ABOUT THIS TASK: Repeat the lines from the line with "[55,308,166,325] [55,347,278,360] [55,368,246,381]" to the line with "[49,48,179,71] Project Title" in the listing below, keeping both end lines and adding nothing.

DATA PROVIDED:

______

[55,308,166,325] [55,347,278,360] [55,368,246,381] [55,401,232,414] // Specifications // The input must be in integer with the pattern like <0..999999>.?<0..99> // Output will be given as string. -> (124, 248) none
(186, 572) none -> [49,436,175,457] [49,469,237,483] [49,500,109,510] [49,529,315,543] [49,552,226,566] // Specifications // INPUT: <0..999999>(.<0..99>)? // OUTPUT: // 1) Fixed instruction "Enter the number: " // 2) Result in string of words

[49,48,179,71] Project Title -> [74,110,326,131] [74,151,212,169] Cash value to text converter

______

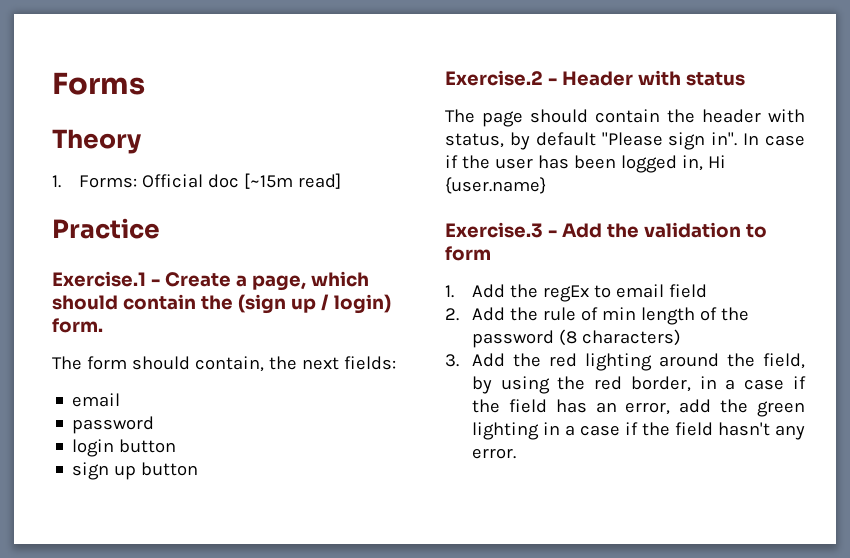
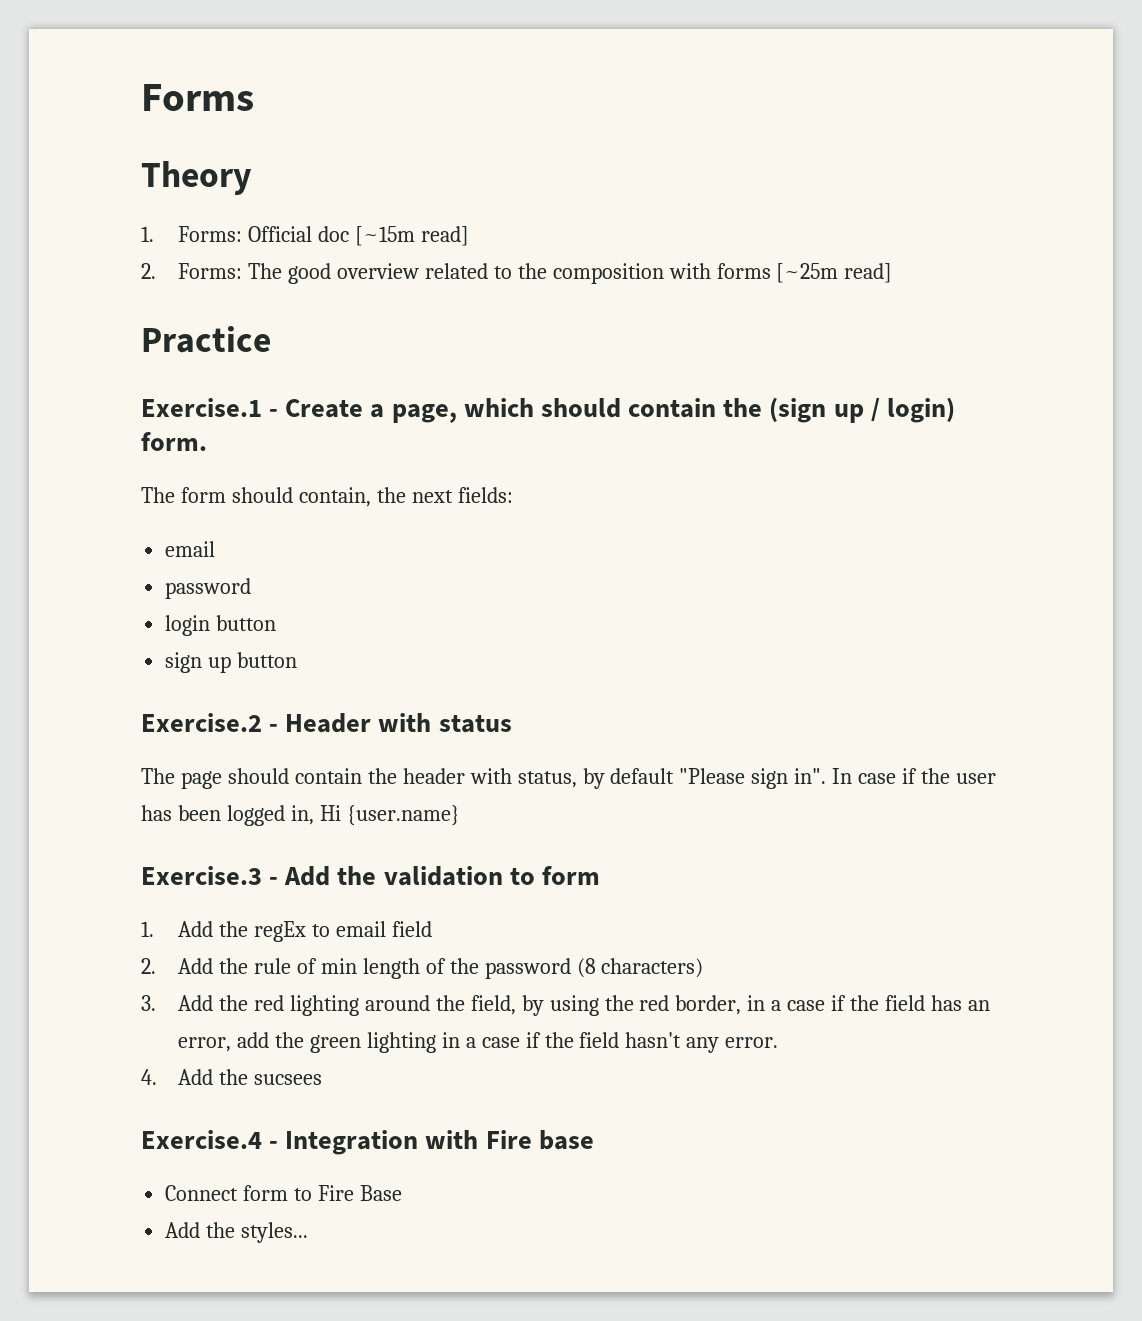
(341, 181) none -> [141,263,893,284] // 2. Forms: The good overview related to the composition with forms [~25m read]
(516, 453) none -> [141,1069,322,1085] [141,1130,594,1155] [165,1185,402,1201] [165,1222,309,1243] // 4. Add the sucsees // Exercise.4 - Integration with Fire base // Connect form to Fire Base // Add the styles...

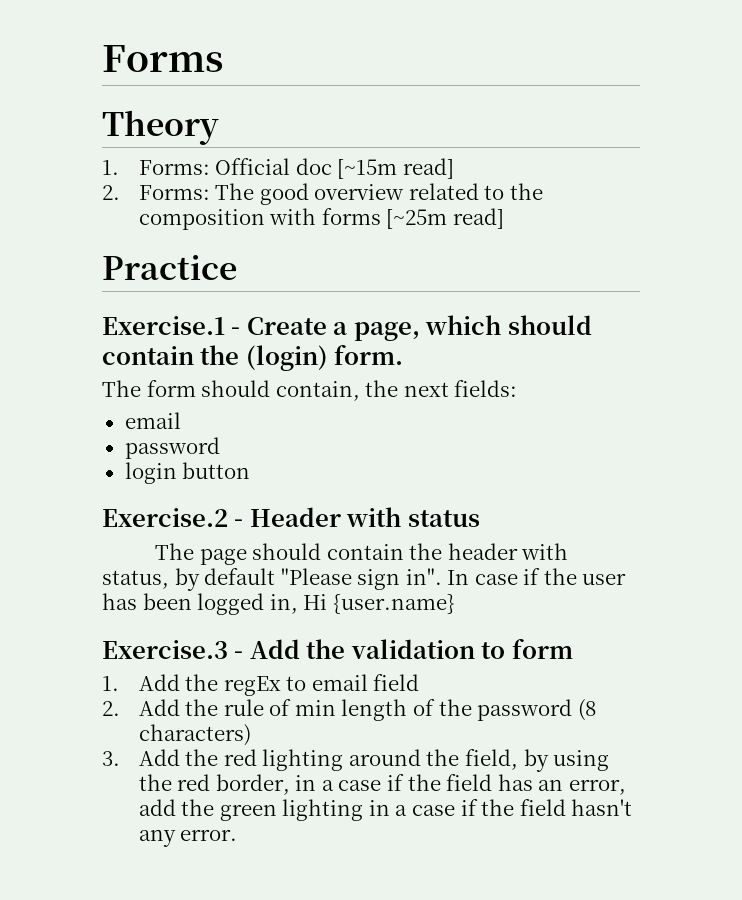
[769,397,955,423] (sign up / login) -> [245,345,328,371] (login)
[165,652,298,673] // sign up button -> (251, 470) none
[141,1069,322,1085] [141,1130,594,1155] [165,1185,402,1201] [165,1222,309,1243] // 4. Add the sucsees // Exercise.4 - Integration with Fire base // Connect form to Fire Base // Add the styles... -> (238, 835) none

______

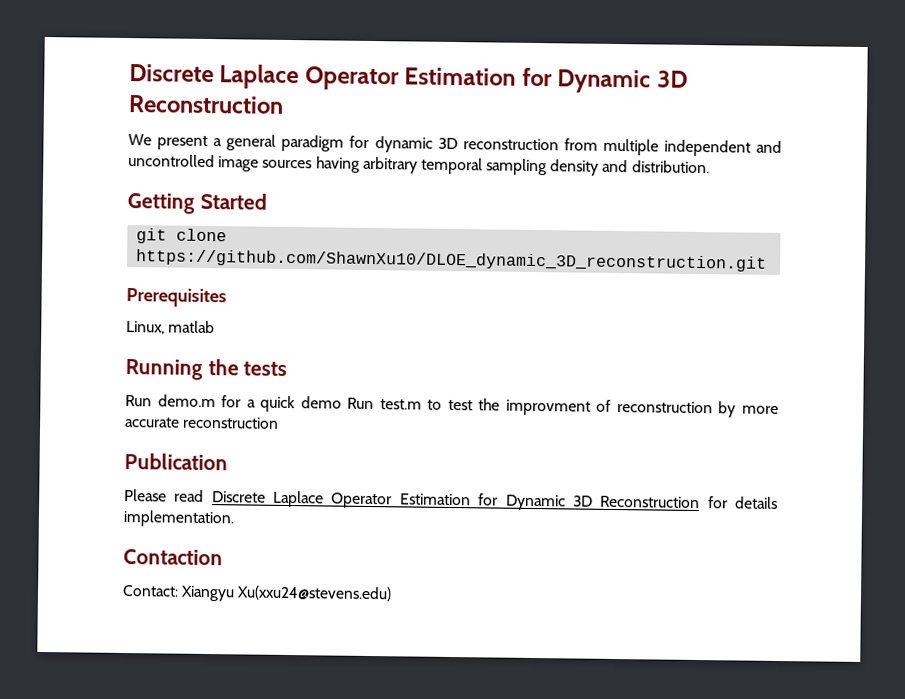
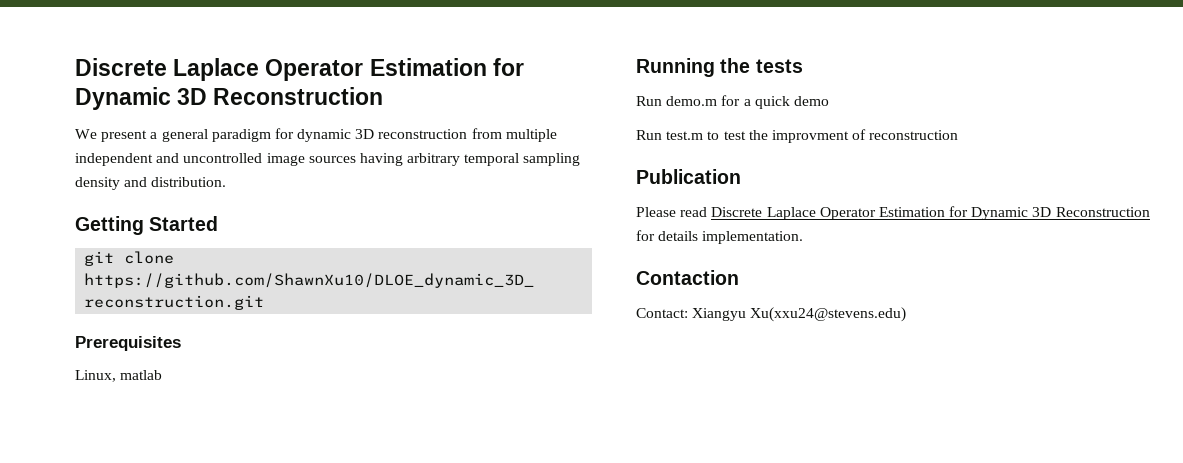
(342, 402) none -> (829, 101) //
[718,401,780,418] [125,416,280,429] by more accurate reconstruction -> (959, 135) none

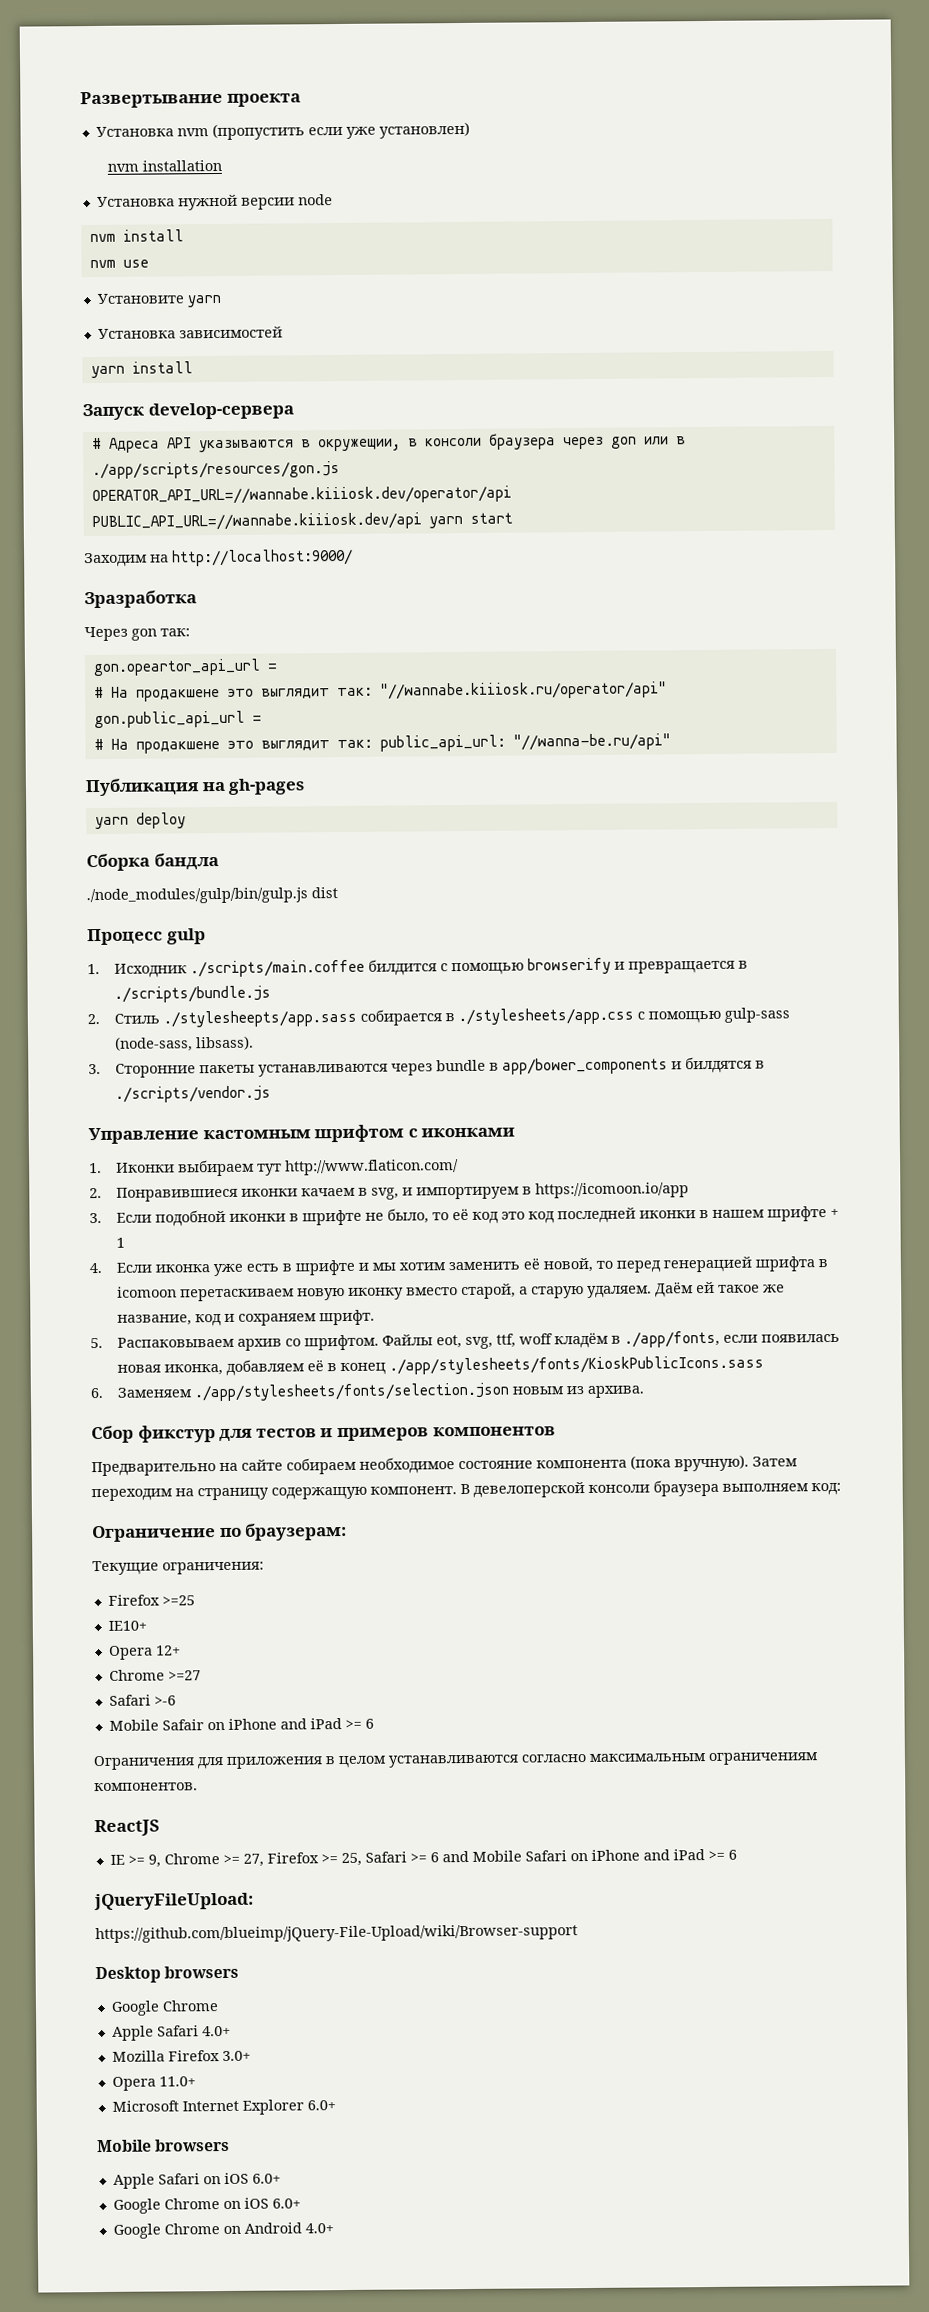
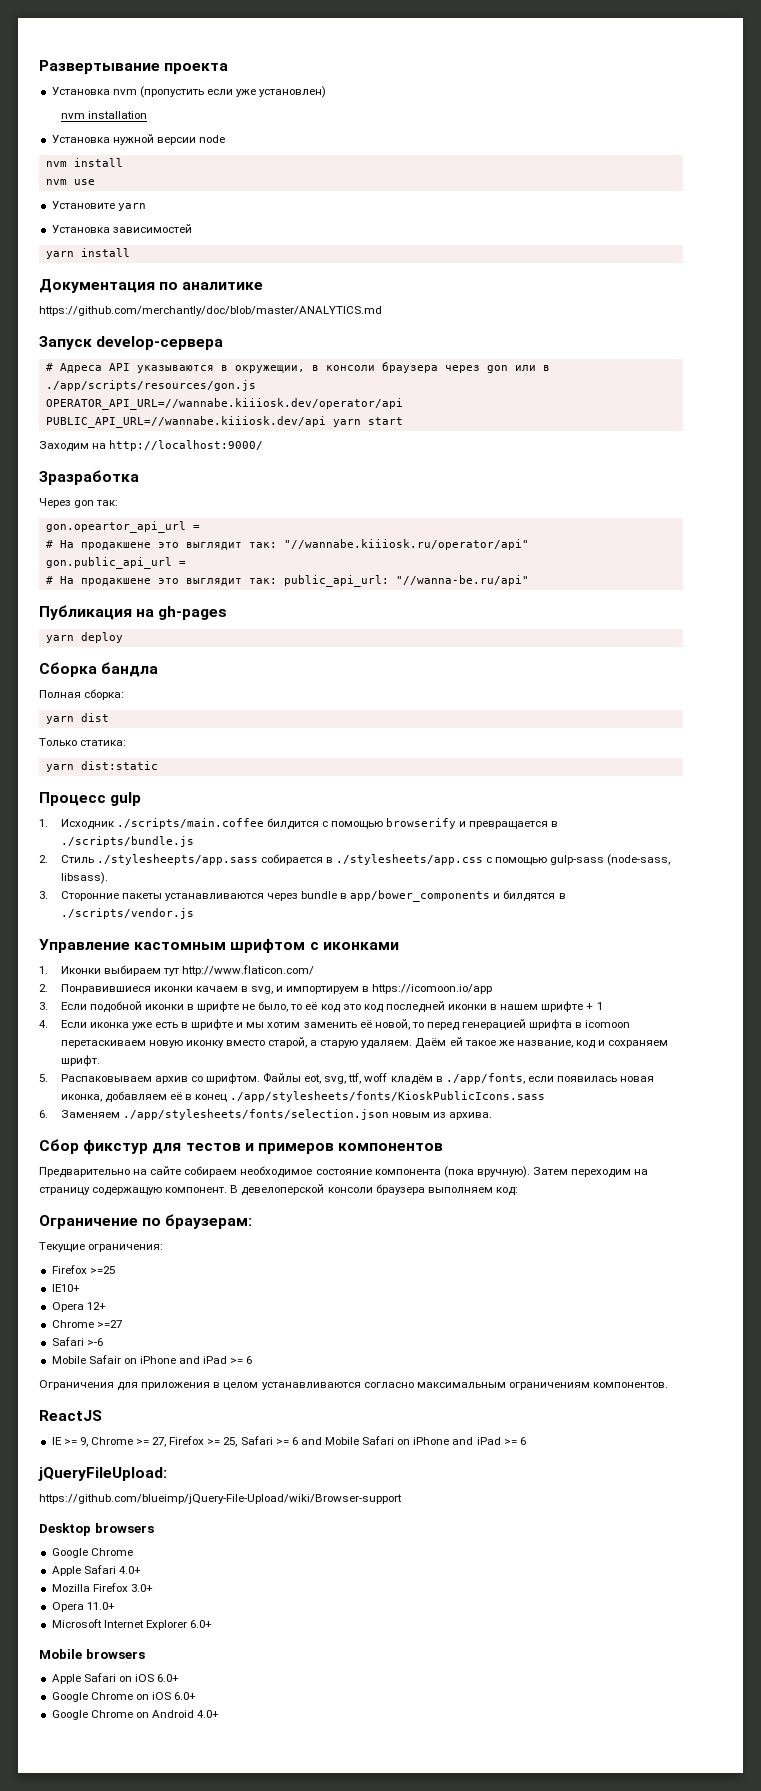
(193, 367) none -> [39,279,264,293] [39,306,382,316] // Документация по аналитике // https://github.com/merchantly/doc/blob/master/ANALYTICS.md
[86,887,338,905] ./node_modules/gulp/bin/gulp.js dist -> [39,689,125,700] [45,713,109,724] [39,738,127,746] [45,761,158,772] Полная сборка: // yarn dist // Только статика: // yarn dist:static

______

RESULT OF THIS EXERCISE:
[55,308,166,325] [55,347,278,360] [55,368,246,381] [55,401,232,414] // Specifications // The input must be in integer with the pattern like <0..999999>.?<0..99> // Output will be given as string. -> (124, 248) none
(186, 572) none -> [49,436,175,457] [49,469,237,483] [49,500,109,510] [49,529,315,543] [49,552,226,566] // Specifications // INPUT: <0..999999>(.<0..99>)? // OUTPUT: // 1) Fixed instruction "Enter the number: " // 2) Result in string of words

[49,48,179,71] Project Title -> [74,110,326,131] [74,151,212,169] Cash value to text converter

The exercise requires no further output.